Reputation: 405
I have a large dataset consisting of about 80,000 records. I want to import this into Cassandra. I only see documentation for CSV format. Is this possible for JSON?
Upvotes: 2
Views: 7609
Reputation: 87119
In 2020, you can use DataStax Bulk Loader utility (DSBulk) for loading & unloading of Cassandra/DSE data in CSV and JSON formats. It's very flexible, and allows to load only part of data, flexibly map JSON fields into table fields, etc. It supports Cassandra 2.1+, and very fast.

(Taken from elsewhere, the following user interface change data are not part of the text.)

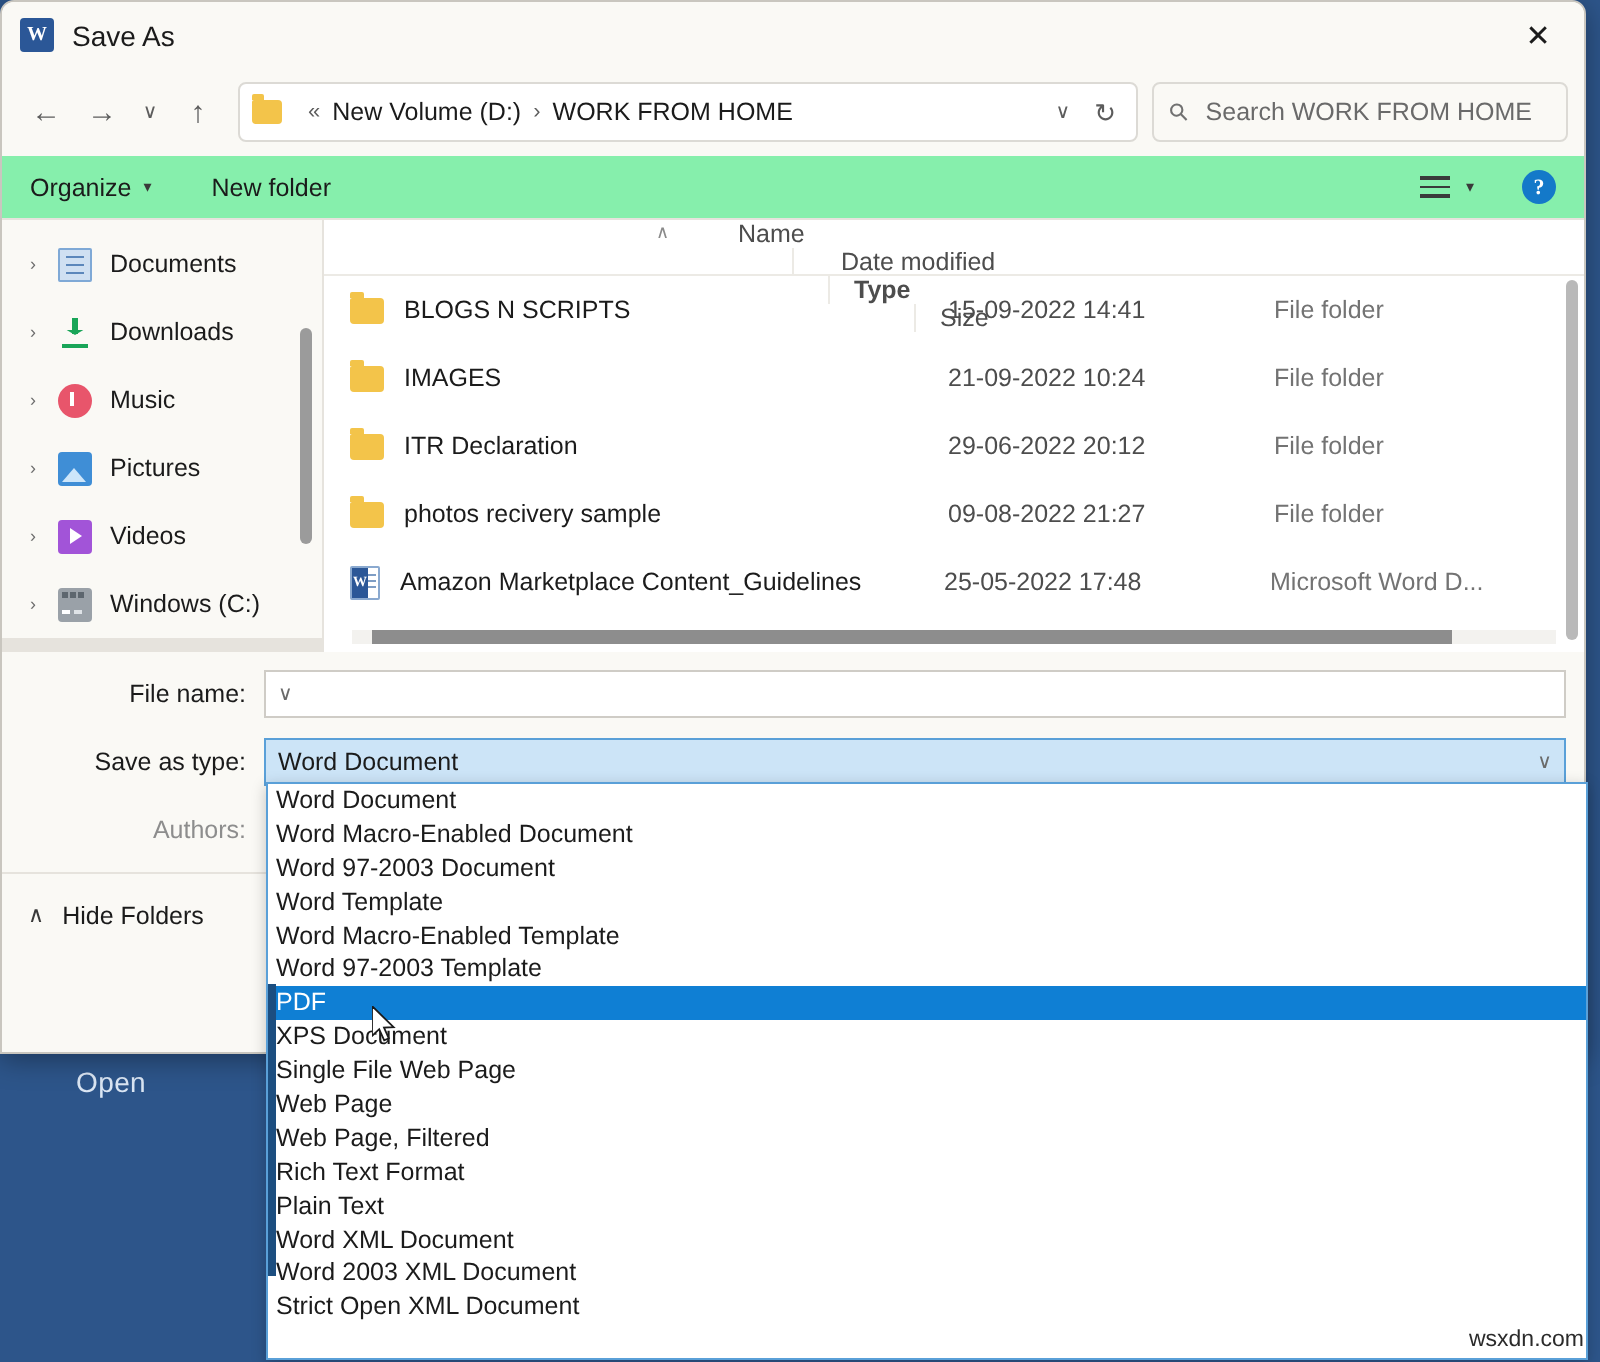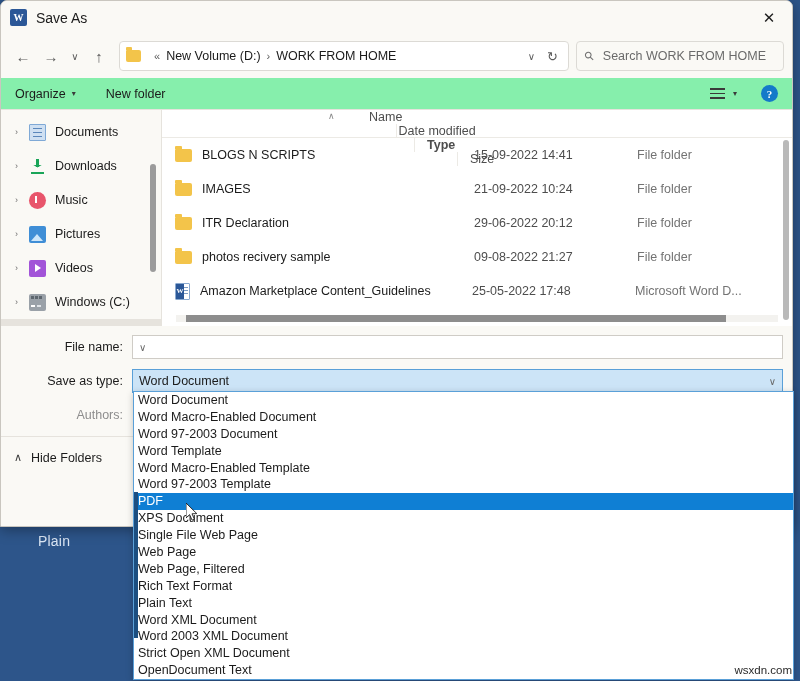--- a/index.html
+++ b/index.html
@@ -161,7 +161,7 @@
   .col { font-size: 12.5px; color: #4d4d4d; position: relative; }
   .col + .col { border-left: 1px solid #eceae5; }
   .col-name { width: 282px; padding-left: 33px; }
-  .col-date { width: 163px; padding-left: 2px; }
+  .col-date { width: 163px; padding-left: 24px; }
   .col-type { width: 126px; padding-left: 12px; font-weight: bold; }
   .col-size { width: 40px; padding-left: 12px; }
   #sort-caret {

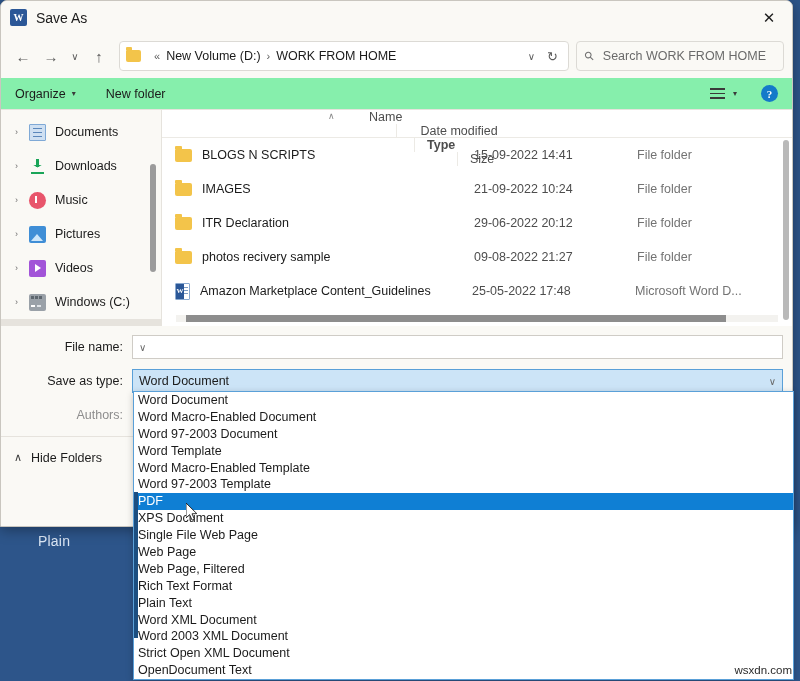--- a/index.html
+++ b/index.html
@@ -265,7 +265,7 @@
 <body>
 
 <div id="backstage">
-  <div id="backstage-close">Plain</div>
+  <div id="backstage-close">Open</div>
 </div>
 
 <div id="dialog">

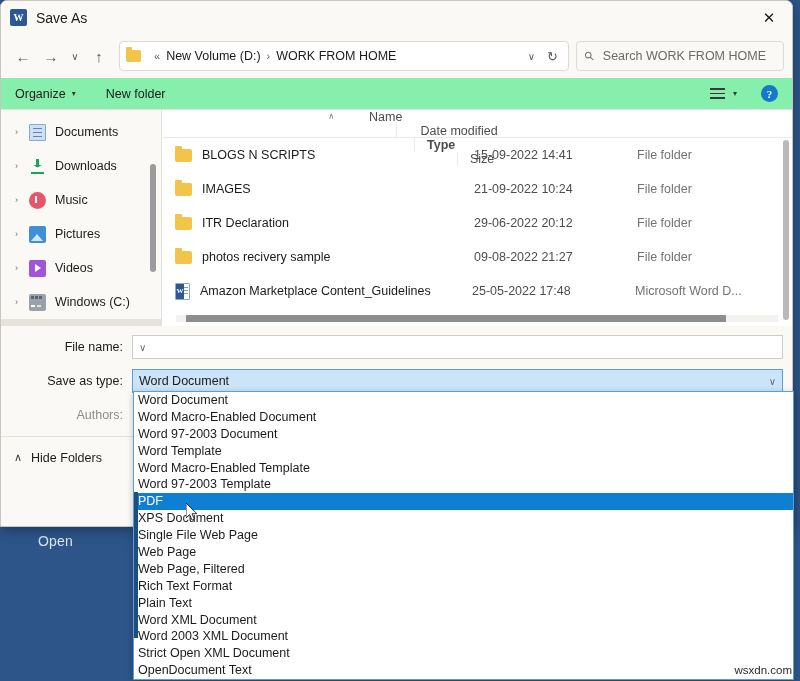--- a/index.html
+++ b/index.html
@@ -454,7 +454,6 @@
   <div class="dd-item">Word XML Document</div>
   <div class="dd-item">Word 2003 XML Document</div>
   <div class="dd-item">Strict Open XML Document</div>
-  <div class="dd-item">OpenDocument Text</div>
   <div id="dd-scroll"></div>
 </div>
 

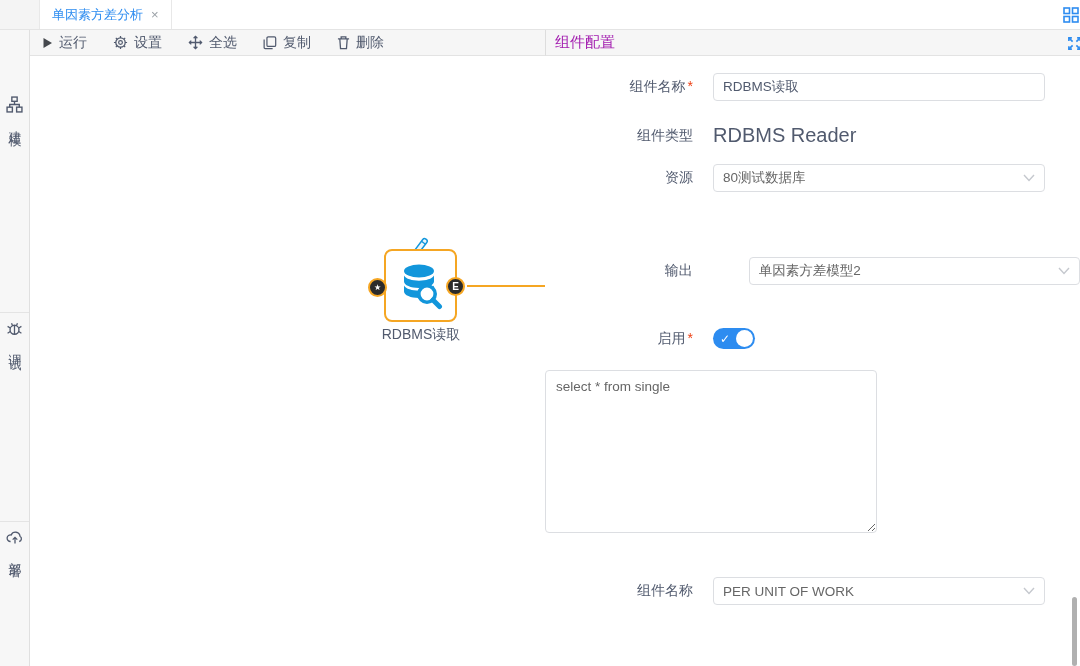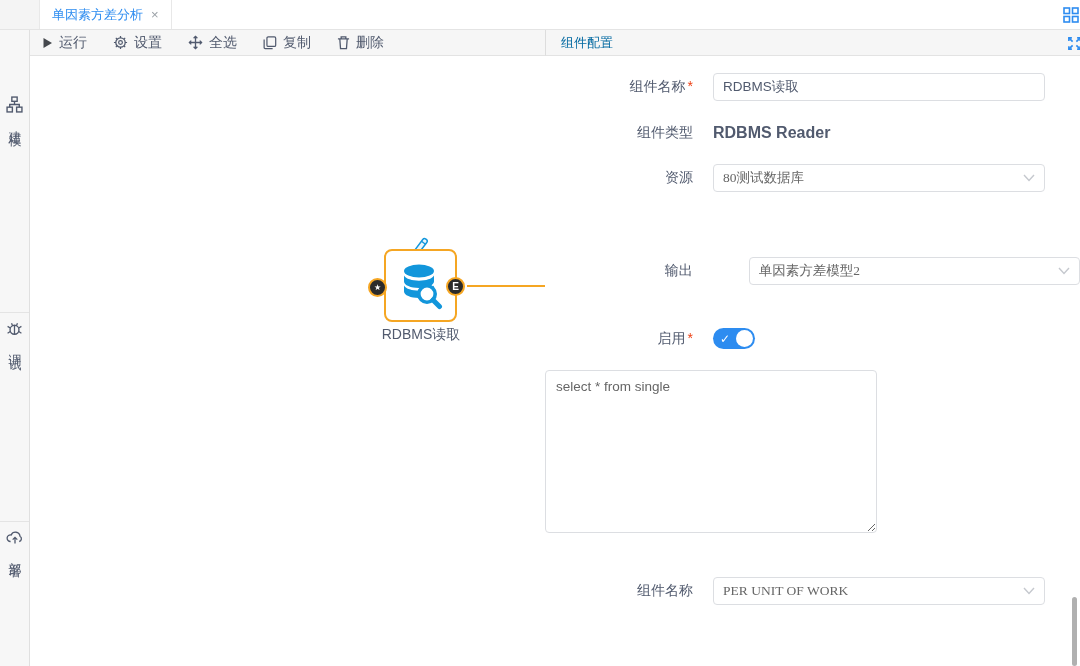--- a/index.html
+++ b/index.html
@@ -23,7 +23,7 @@
     display:flex; align-items:center; gap:26px; padding-left:12px; }
   .tool { display:flex; align-items:center; gap:6px; font-size:14px; color:#515a6e; cursor:pointer; }
   .panel-header { flex:1; background:#f6f6f6; border-bottom:1px solid #e3e3e3; border-left:1px solid #ddd;
-    display:flex; align-items:center; font-size:13px; color:#0369a1; padding-left:15px; position:relative; }
+    display:flex; align-items:center; font-size:15px; color:#a21caf; padding-left:9px; position:relative; }
   .expand-icon { position:absolute; right:-2px; top:6px; }
 
   

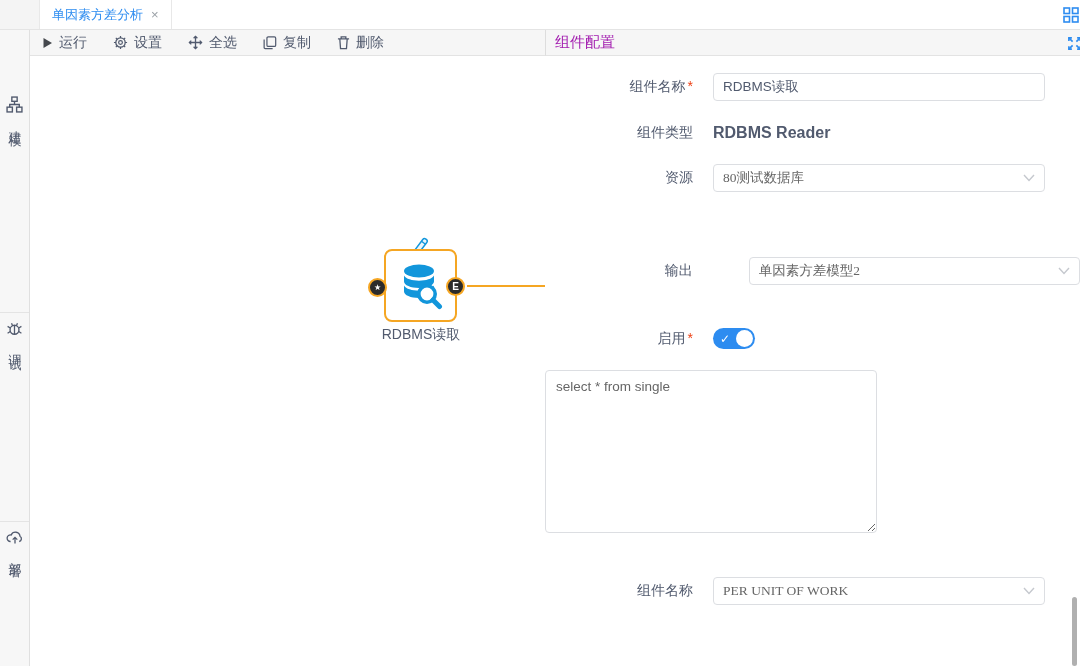--- a/index.html
+++ b/index.html
@@ -65,7 +65,7 @@
   input.tbox { width:332px; outline:none; font-family:inherit; }
   .select { justify-content:space-between; color:#666; cursor:pointer; }
   .select .val { overflow:hidden; white-space:nowrap;font-family:Liberation Serif, serif; }
-  .static-val { font-size:16px; color:#515a6e;font-weight:bold; }
+  .static-val { font-size:20px; color:#515a6e; }
   .toggle { width:42px; height:21px; border-radius:11px; background:#2d8cf0; position:relative;
     cursor:pointer; display:flex; align-items:center; }
   .toggle .check { color:#fff; font-size:12px; margin-left:7px; }

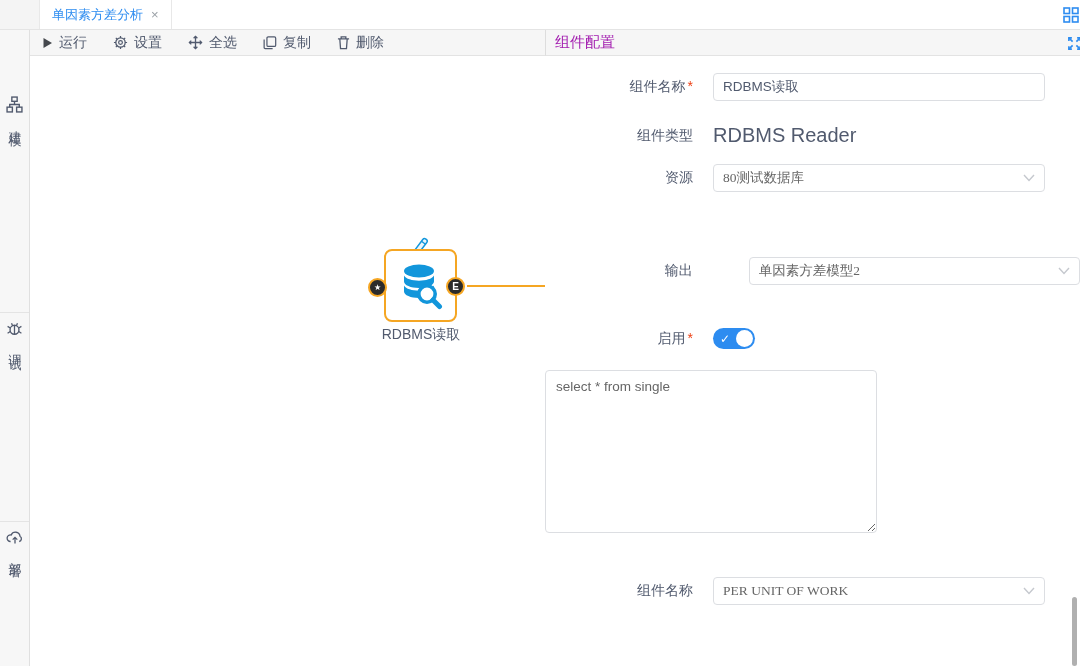--- a/index.html
+++ b/index.html
@@ -64,7 +64,7 @@
     display:flex; align-items:center; padding:0 9px; font-size:13.5px; color:#515a6e; }
   input.tbox { width:332px; outline:none; font-family:inherit; }
   .select { justify-content:space-between; color:#666; cursor:pointer; }
-  .select .val { overflow:hidden; white-space:nowrap;font-family:Liberation Serif, serif; }
+  .select .val { overflow:hidden; white-space:nowrap; }
   .static-val { font-size:20px; color:#515a6e; }
   .toggle { width:42px; height:21px; border-radius:11px; background:#2d8cf0; position:relative;
     cursor:pointer; display:flex; align-items:center; }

In simplest case, data loading command would look as following:
dsbulk load -k keyspace -t table -c json -url your_file.json
DataStax blog has a series of articles about DSBulk: 1, 2, 3, 4, 5, 6
Upvotes: 4
Reputation: 1415
See dsbulk
solution as the ultimate one, however you may consider this trick that converts json-formatted messages (one per line) to csv on the fly (no separate conversion necessary) and loads into Cassandra using cqlsh
, i.e. :
cat file.json | jq -r '[.uid,.gender,.age] | @csv' | cqlsh -e 'COPY labdata.clients(uid,gender,age) from STDIN;'
Explanations:
This requires a jq
utility, installed e.g. for ubuntu as apt install jq
.
Here I have a file with the following messages:
{"uid": "d50192e5-c44e-4ae8-ae7a-7cfe67c8b777", "gender": "F", "age": 19}
{"uid": "d502331d-621e-4721-ada2-5d30b2c3801f", "gender": "M", "age": 32}
This is how I convert it to csv on the fly:
cat file | jq -r '[.uid,.gender,.age] | @csv'
where -r will remove some extra \", but you still end up with quoted strings:
"d50192e5-c44e-4ae8-ae7a-7cfe67c8b777","F",19
"d502331d-621e-4721-ada2-5d30b2c3801f","M",32
Now, if you create a table clients
in keyspace labdata
for this data using cqlsh
:
CREATE TABLE clients ( uid ascii PRIMARY KEY, gender ascii, age int);
then you should be able to run the COPY ... FROM STDIN
command above
Upvotes: 0
Reputation: 3937
To insert JSON data, add JSON to the INSERT command. refer to this link for details https://docs.datastax.com/en/cql/3.3/cql/cql_using/useInsertJSON.html
Upvotes: 0